La MéCA ou Maison internationale des écritures contemporaines d’Aix-en-Provence inaugurait sa première programmation comprenant concerts, rencontres, débats, performance, Les Promesses de l’Aube. Parmi les nombreux événements de cette manifestation nouvelle est à souligner le fantastique concert littéraire donné par le violoncelliste Gaspar Claus dans une expérimentation du son comme une langue neuve et la comédienne Marie-Sophie Ferdane qui offre une lecture par extraits remarquablement choisis du roman de Makenzy Orcel, Une somme humaine. La voix épouse le texte, s’y love, y respire, en livre le sens, le rythme, les pulsations intimes avec une fine précision et retisse pour un auditoire fasciné les méandres du destin brisé de la protagoniste et narratrice d’outre-tombe.
Profane ou pas
Au Grand Théâtre de Provence, la musique de décembre offrait de sublimes moments. Le RIAS Kammerchor de Berlin alliait ses voix aux instruments de l’Akademie für Alte Musik Berlin sous la direction de Justin Doyle pour Le Messie de Haendel. La puissance de l’œuvre, son caractère théâtral s’accorde au thème scindé en trois parties, Ancien et Nouveau Testament (Les Évangiles), puis Ancien Testament (lamentations du prophète Jérémie, les Psaumes) et Nouveau Testament (la Passion, la Résurrection et l’Ascension du Christ), enfin Nouveau Testament (réflexion que le rôle rédempteur du Christ). Les trompettes viennent annoncer les bonnes nouvelles, encadrant l’orchestre comme sur des enluminures. Les cinq solistes, Julia Doyle (soprano), Tim Mead (alto), Thomas Hobbs (ténor), Roderick Williams (basse) servirent l’œuvre avec expressivité et intelligence. Bien sûr, la deuxième partie est toujours sans doute la plus enthousiasmante, préfigurant les élans mozartiens par son rythme soutenu et certaines phrases que le compositeur de Salzbourg acheva autrement dans son Requiem (Mozart connaissait bien Le Messie, en 1777 il en réorchestra la partition en y ajoutant à la place de l’orgue hautbois, flûtes, cors et trombones). Trois heures de spectacle que l’on ne sent pas tant on est transportés.
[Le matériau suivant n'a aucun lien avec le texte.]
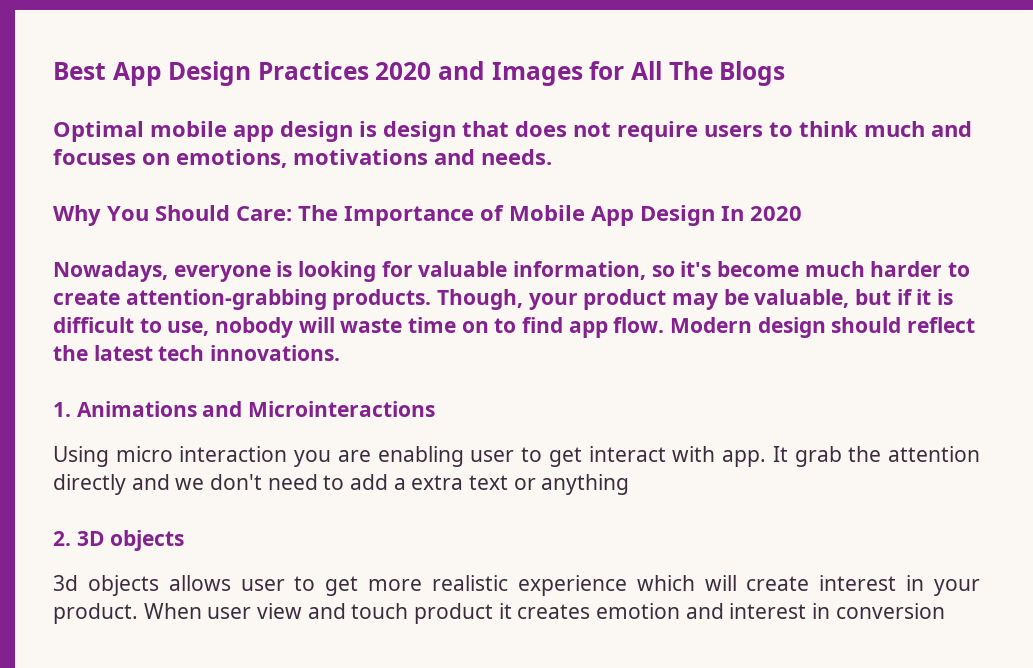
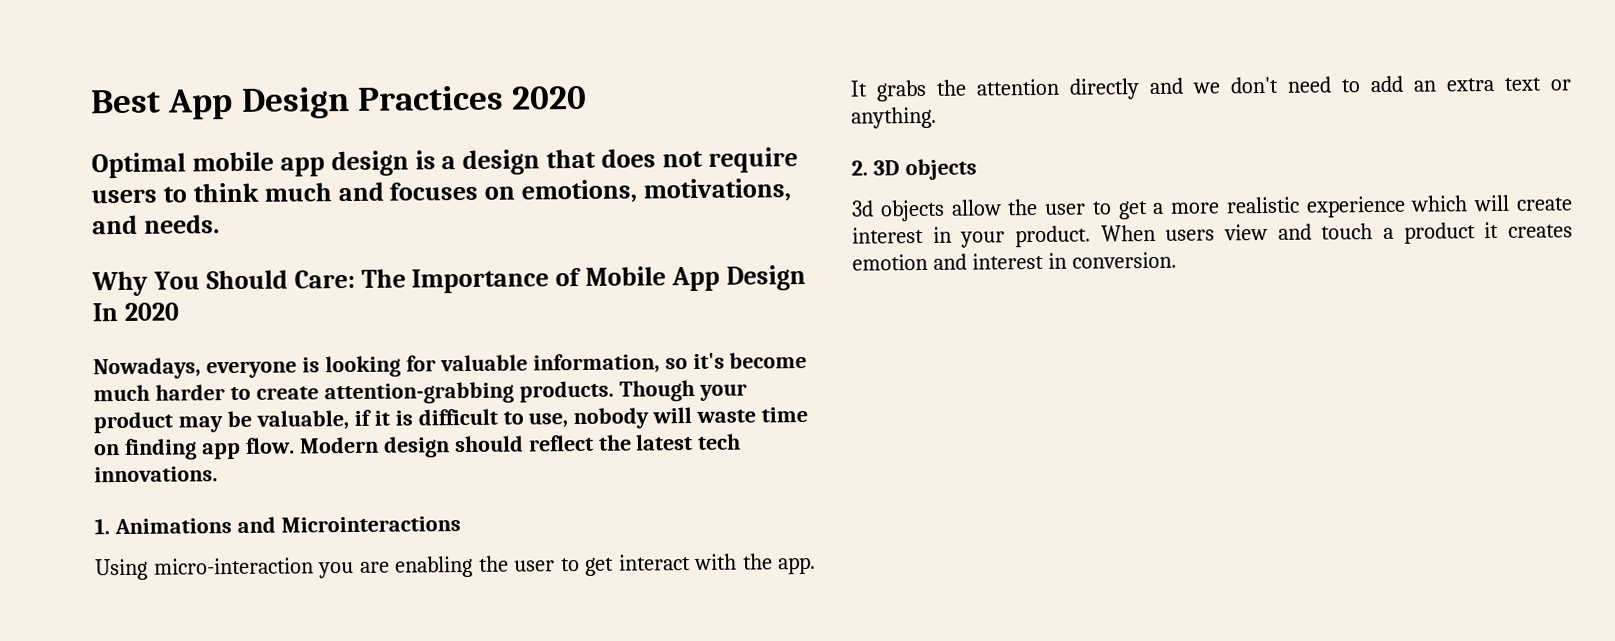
[438,61,786,86] and Images for All The Blogs -> (588, 97) none
(377, 129) none -> [441,156,457,170] a
[293,149,428,165] motivations -> [643,178,792,203] motivations,
[437,289,524,310] Though, -> [618,379,695,402] Though
[855,289,892,305] but -> (349, 420) none
[494,317,564,333] to find -> [124,438,197,460] finding
[115,446,288,462] micro interaction -> [153,557,314,575] micro-interaction
(464, 456) none -> [478,555,509,572] the
(716, 454) none -> [742,553,773,570] the
[794,446,842,467] grab -> [876,79,927,102] grabs
[393,478,406,490] a -> [1413,80,1437,92] an
[541,474,630,495] anything -> [851,106,937,129] anything.
[168,575,359,596] allows user to get -> [950,198,1165,220] allow the user to get a
[207,607,252,619] user -> [1165,229,1216,241] users
(409, 611) none -> [1383,227,1394,239] a
[835,603,945,619] conversion -> [1071,251,1177,269] conversion.

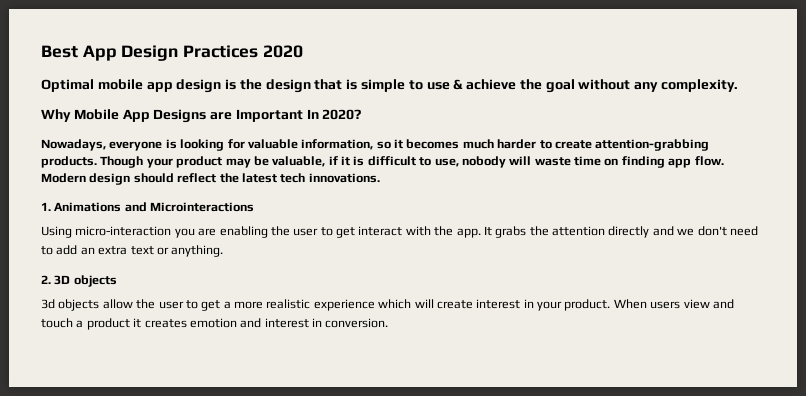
[441,156,457,170] a -> [239,79,262,90] the
[601,147,798,173] [91,178,792,204] [92,214,220,235] [91,265,806,297] [92,302,179,322] does not require users to think much and focuses on emotions, motivations, and needs. // Why You Should Care: The Importance of Mobile App Design In 2020 -> [346,79,739,93] [41,109,362,123] is simple to use & achieve the goal without any complexity. // Why Mobile App Designs are Important In 2020?
[692,352,808,370] it's become -> [394,139,460,149] it becomes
Quelques jours plus tard, l’Orchestre Philarmonique de Radio France dirigé par Adrien Perruchon venu remplacer Mikko Franck souffrant accompagnait l’espiègle contralto Marie-Nicole Lemieux dans un programme alternant morceaux chantés et pièces orchestrales. D’emblée, la subtile musicienne conquiert le public, l’installe dans une familiarité conviviale, joue avec le chef qui en profite aussi pour lui donner la réplique en chantant lui-même. Par ses mimiques, ses attitudes la cantatrice rend vivants ses personnages, crée un décor à elle toute seule, nous embarque à la suite d’airs de Rossini, Gounod, Bizet, le délicat Marie Wiegenlied de Max Reger, mais entonne pour achever son récital une série de chants de Noël, c’est la saison. Le grand sapin illuminé entouré d’une ronde de petits conifères dans la cour du GTP doit être aux anges ! Peu importe que les chants soient profanes ou pas, le public reprend en chœur le refrain « Gloria in excelsis Deo » du chant Les anges dans nos campagnes. Tout s’achève avec Petit Papa Noël.
MARYVONNE COLOMBANI
Le Messie le 20 décembre
SPARK et le concert littéraire le 21 décembre
Marie-Nicole Lemieux le 22 décembre
La saison hiver d’Une 5e saison s’est tenue du 1er au 22 décembre à Aix-en-Provence.